GitHub-Actions

GitHub-Actions is a managed CI/CD offering integrated into GitHub. For standardisation and re-use within Gardener-Project, we maintain some re-usable Actions and Workflows (kept in cc-utils repository). Those offer functionality similar to Concourse-Pipeline-Template. This includes integration with OCM (Open Component Model), as well as release (notes) handling.

To improve security posture, we make use of trustbased-authentication, and avoid usage of static credentials where possible.

Migration from Concourse-Pipelines

The default pipeline setup for Concourse-Pipelines consists of three pipelines:

  • head-update (run for certain branches - typically default + release-branches)

  • pull-request (run for pullrequests)

  • release (manually triggered to publish new releases)

This is migrated to workflows of the following layout:

.github/workflows/build.yaml       # shared; called by other workflows
.github/workflows/release.yaml     # for manually triggering releases
.github/workflows/non-release.yaml # for triggering upon head-updates / pullrequests

Branch-Protection -> Rulesets

Most repositories use branch-protections to forbid directly pushing to a branch. Some pipelines, most prominently release-pipelines (which push release- and “bump”-commits), need to circumvent those rules. As we want to avoid using static credentials (for Service-Accounts w/ owner-permissions), we use a GitHub-App for granting such permissions more fine-granular.

However, as discussed here, it is only possible to grant exceptions (or “bypassers”, as GitHub Rulesets call them) to branch protections if using the more modern Rulesets. Hence, as part of migration to GitHub-Actions, it is necessary to migrate branch-protections to rulesets.

Note

It is important to no longer use “classical” branch protections after migration of release-pipeline to GitHub-Actions. Configure any protection-rules using the more modern Rulesets, instead. The latter are a superset to branch-protections w.r.t. configuration options.

Pull-Requests from forked Repositories

To mitigate harm from malicious Pull-Requests, GitHub-Actions-Workflow-Runs are run with restricted privileges. If using pull_request as pipeline-trigger, corresponding workflow-runs will only have readonly-access to target-repository. This prevents such runs to push build artefacts, such as OCI-Images or Helmcharts (to OCI-Registries).

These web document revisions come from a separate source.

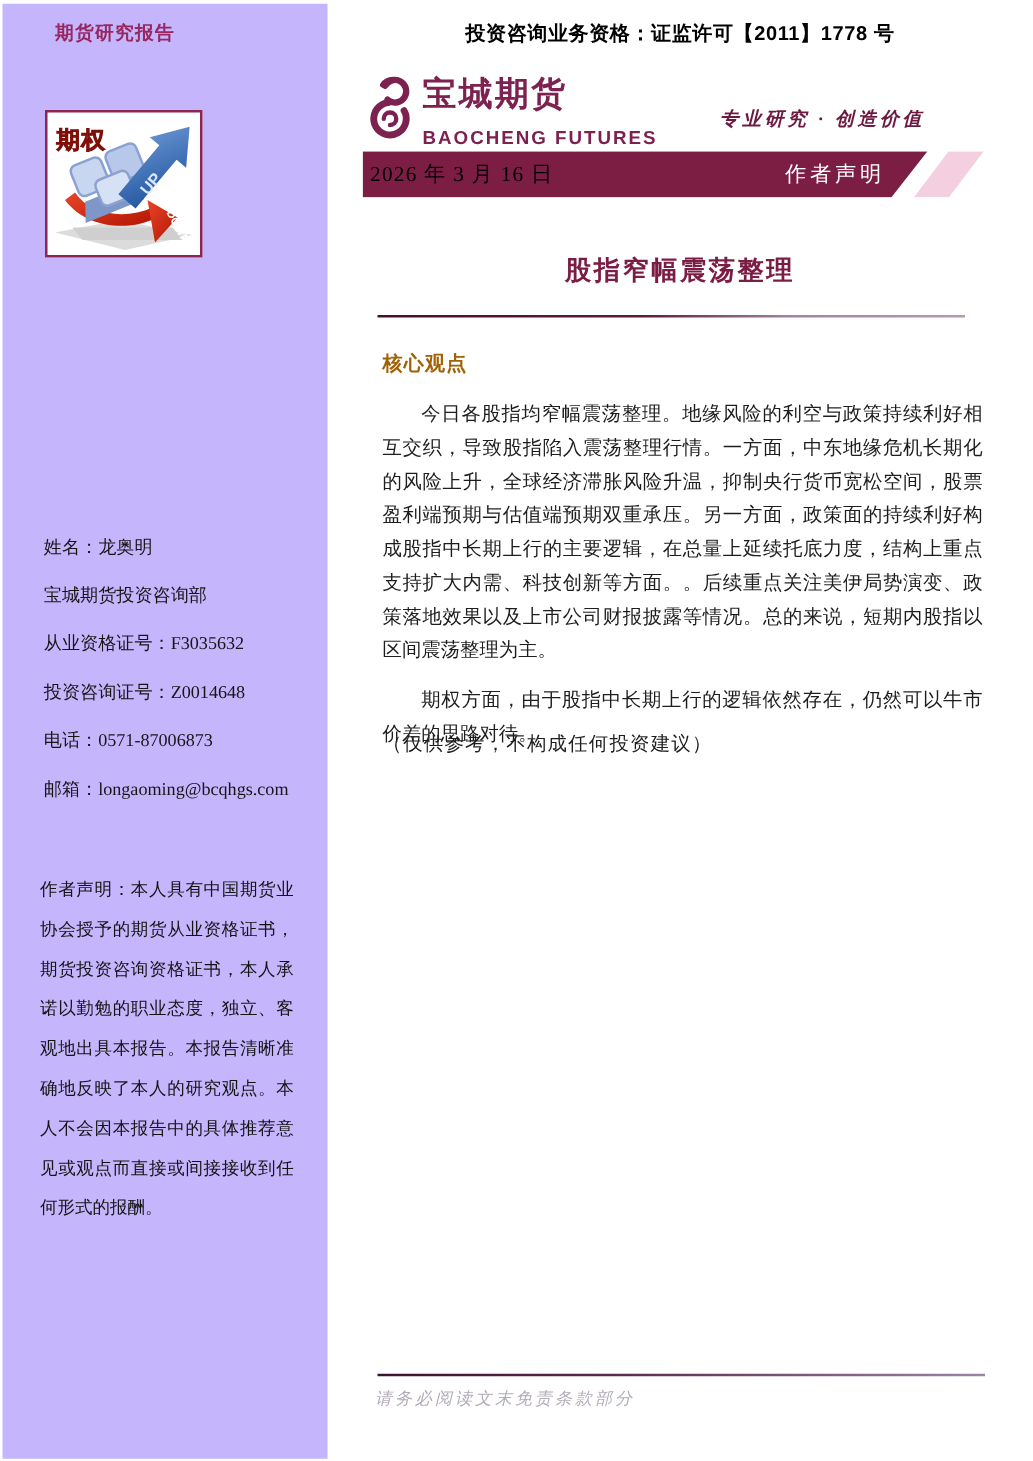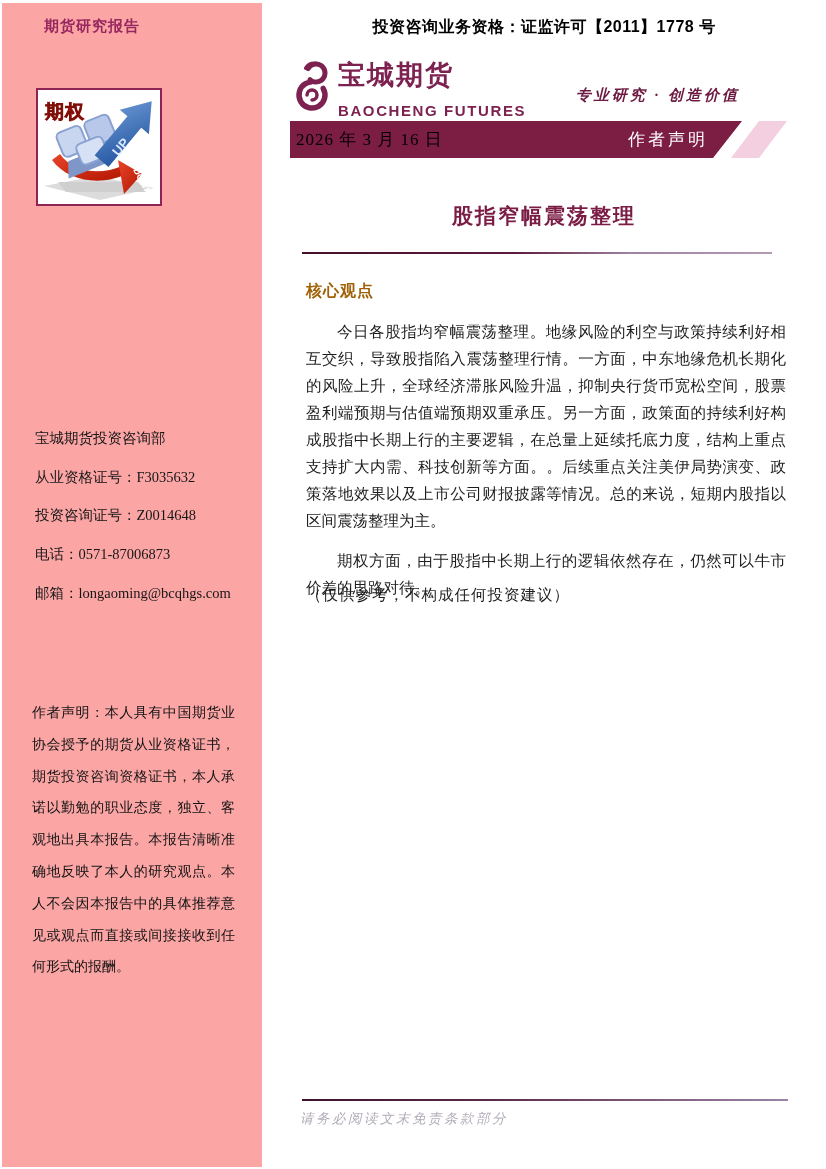--- a/index.html
+++ b/index.html
@@ -4,21 +4,21 @@
 <style>
   * { margin:0; padding:0; box-sizing:border-box; }
   html,body { background:#ffffff; }
   .page {
     position:relative; width:826px; height:1169px; background:#ffffff;
     overflow:hidden; font-family:"Liberation Serif","DejaVu Serif",serif;
   }
   
   .sidebar {
     position:absolute; left:2px; top:3px; width:260px; height:1164px;
-    background:#fca5a5;
+    background:#c4b5fd;
   }
   .sidebar-title {
     position:absolute; left:42px; top:14px;
     font-family:"Liberation Sans","DejaVu Sans",sans-serif;
     font-weight:bold; font-size:15px; letter-spacing:1px; color:#97275f;
   }
   .opt-box {
     position:absolute; left:34px; top:85px; width:126px; height:118px;
     background:#ffffff; border:2px solid #8d2455;
   }
@@ -138,20 +138,21 @@
         <g transform="translate(88,42) rotate(40)">
           <polygon points="0,-40 -19,-13 -9,-13 -9,38 9,38 9,-13 19,-13" fill="url(#bluearrow)"></polygon>
           <text x="-4" y="30" transform="rotate(-90 0 20)" font-size="13" font-weight="bold" fill="#dce8ff" font-family="Liberation Sans, sans-serif">UP</text>
         </g>
 
         <text x="7" y="28" font-size="19" font-weight="bold" fill="#cc1710" stroke="#7e0e08" stroke-width="0.6" letter-spacing="1">期权</text>
       </svg>
     </div>
 
     <div class="contact">
+      <div>姓名：龙奥明</div>
       <div>宝城期货投资咨询部</div>
       <div>从业资格证号：F3035632</div>
       <div>投资咨询证号：Z0014648</div>
       <div>电话：0571-87006873</div>
       <div>邮箱：longaoming@bcqhgs.com</div>
     </div>
 
     <div class="statement">作者声明：本人具有中国期货业协会授予的期货从业资格证书，期货投资咨询资格证书，本人承诺以勤勉的职业态度，独立、客观地出具本报告。本报告清晰准确地反映了本人的研究观点。本人不会因本报告中的具体推荐意见或观点而直接或间接接收到任何形式的报酬。</div>
   </aside>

As an alternative, there is the pull_request_target trigger, which does not have this limitation. However, by default, thus-triggered runs will be based on the pull-request’s target repository, i.e. the actual changes proposed by a Pull-Request will not be visible to the pipeline-run.

For the latter case, there is the trusted-checkout action, which will circumvent this limiation, and explicitly checkout commits from trusted pullrequests. Pullrequests are considered to be trusted, if

  • the fork’s owner is the same as the target-repository (i.e. a fork within the same organisation)

OR - the pullrequest-author is either of:

  • COLLABORATOR

  • CONTRIBUTOR

  • MEMBER (org-member)

  • OWNER (repository-owner)

Note

For pullrequests that are not considered to be trusted, the workflow-run will still be executed. However, re-usable workflows from cc-utils will not attempt to push build-results, nor will the run be based on the changes from the pullrequest, which may be unintuitive.

In such cases, a warning is emitted into the pipeline-run’s summary.

When to use what

If a workflow does not need to publish changes from pullrequests, use on.pull_request. Otherwise, use on.pull_request_target. In this case, consistently use trusted-checkout instead of actions/checkout.

Warning

If using pull_request_target, special care needs to be done to catch malicious changes, especially such changes that are done in buildscripts.

Caveats

Regardless which of on.pull_request or on.pull_request_target is used, workflow-runs will always be based on target-repository’s local workflow- and actions-definitions.